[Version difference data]

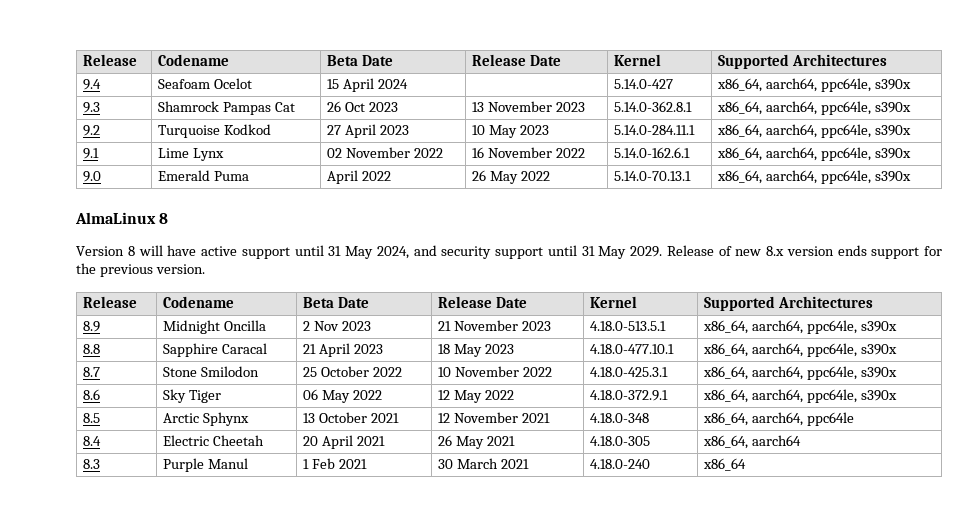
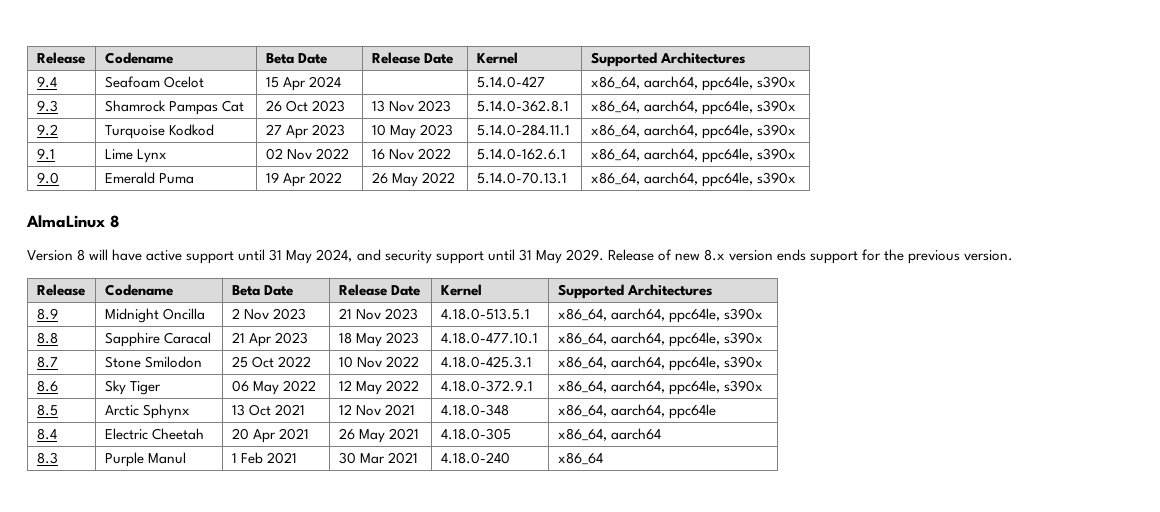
- 9.4 | Seafoam Ocelot | 15 April 2024 | | 5.14.0-427 | x86_64, aarch64, ppc64le, s390x
+ 9.4 | Seafoam Ocelot | 15 Apr 2024 | | 5.14.0-427 | x86_64, aarch64, ppc64le, s390x
- 9.3 | Shamrock Pampas Cat | 26 Oct 2023 | 13 November 2023 | 5.14.0-362.8.1 | x86_64, aarch64, ppc64le, s390x
+ 9.3 | Shamrock Pampas Cat | 26 Oct 2023 | 13 Nov 2023 | 5.14.0-362.8.1 | x86_64, aarch64, ppc64le, s390x
- 9.2 | Turquoise Kodkod | 27 April 2023 | 10 May 2023 | 5.14.0-284.11.1 | x86_64, aarch64, ppc64le, s390x
+ 9.2 | Turquoise Kodkod | 27 Apr 2023 | 10 May 2023 | 5.14.0-284.11.1 | x86_64, aarch64, ppc64le, s390x
- 9.1 | Lime Lynx | 02 November 2022 | 16 November 2022 | 5.14.0-162.6.1 | x86_64, aarch64, ppc64le, s390x
+ 9.1 | Lime Lynx | 02 Nov 2022 | 16 Nov 2022 | 5.14.0-162.6.1 | x86_64, aarch64, ppc64le, s390x
- 9.0 | Emerald Puma | April 2022 | 26 May 2022 | 5.14.0-70.13.1 | x86_64, aarch64, ppc64le, s390x
+ 9.0 | Emerald Puma | 19 Apr 2022 | 26 May 2022 | 5.14.0-70.13.1 | x86_64, aarch64, ppc64le, s390x
- 8.9 | Midnight Oncilla | 2 Nov 2023 | 21 November 2023 | 4.18.0-513.5.1 | x86_64, aarch64, ppc64le, s390x
+ 8.9 | Midnight Oncilla | 2 Nov 2023 | 21 Nov 2023 | 4.18.0-513.5.1 | x86_64, aarch64, ppc64le, s390x
- 8.8 | Sapphire Caracal | 21 April 2023 | 18 May 2023 | 4.18.0-477.10.1 | x86_64, aarch64, ppc64le, s390x
+ 8.8 | Sapphire Caracal | 21 Apr 2023 | 18 May 2023 | 4.18.0-477.10.1 | x86_64, aarch64, ppc64le, s390x
- 8.7 | Stone Smilodon | 25 October 2022 | 10 November 2022 | 4.18.0-425.3.1 | x86_64, aarch64, ppc64le, s390x
+ 8.7 | Stone Smilodon | 25 Oct 2022 | 10 Nov 2022 | 4.18.0-425.3.1 | x86_64, aarch64, ppc64le, s390x
- 8.5 | Arctic Sphynx | 13 October 2021 | 12 November 2021 | 4.18.0-348 | x86_64, aarch64, ppc64le
+ 8.5 | Arctic Sphynx | 13 Oct 2021 | 12 Nov 2021 | 4.18.0-348 | x86_64, aarch64, ppc64le
- 8.4 | Electric Cheetah | 20 April 2021 | 26 May 2021 | 4.18.0-305 | x86_64, aarch64
+ 8.4 | Electric Cheetah | 20 Apr 2021 | 26 May 2021 | 4.18.0-305 | x86_64, aarch64
- 8.3 | Purple Manul | 1 Feb 2021 | 30 March 2021 | 4.18.0-240 | x86_64
+ 8.3 | Purple Manul | 1 Feb 2021 | 30 Mar 2021 | 4.18.0-240 | x86_64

Task to carry out: Copy the records above exactly, beginning at the line that contains "21 Nov 2023" and stopping after the line that contains "- 8.8 | Sapphire".

Output:
+ 8.9 | Midnight Oncilla | 2 Nov 2023 | 21 Nov 2023 | 4.18.0-513.5.1 | x86_64, aarch64, ppc64le, s390x
- 8.8 | Sapphire Caracal | 21 April 2023 | 18 May 2023 | 4.18.0-477.10.1 | x86_64, aarch64, ppc64le, s390x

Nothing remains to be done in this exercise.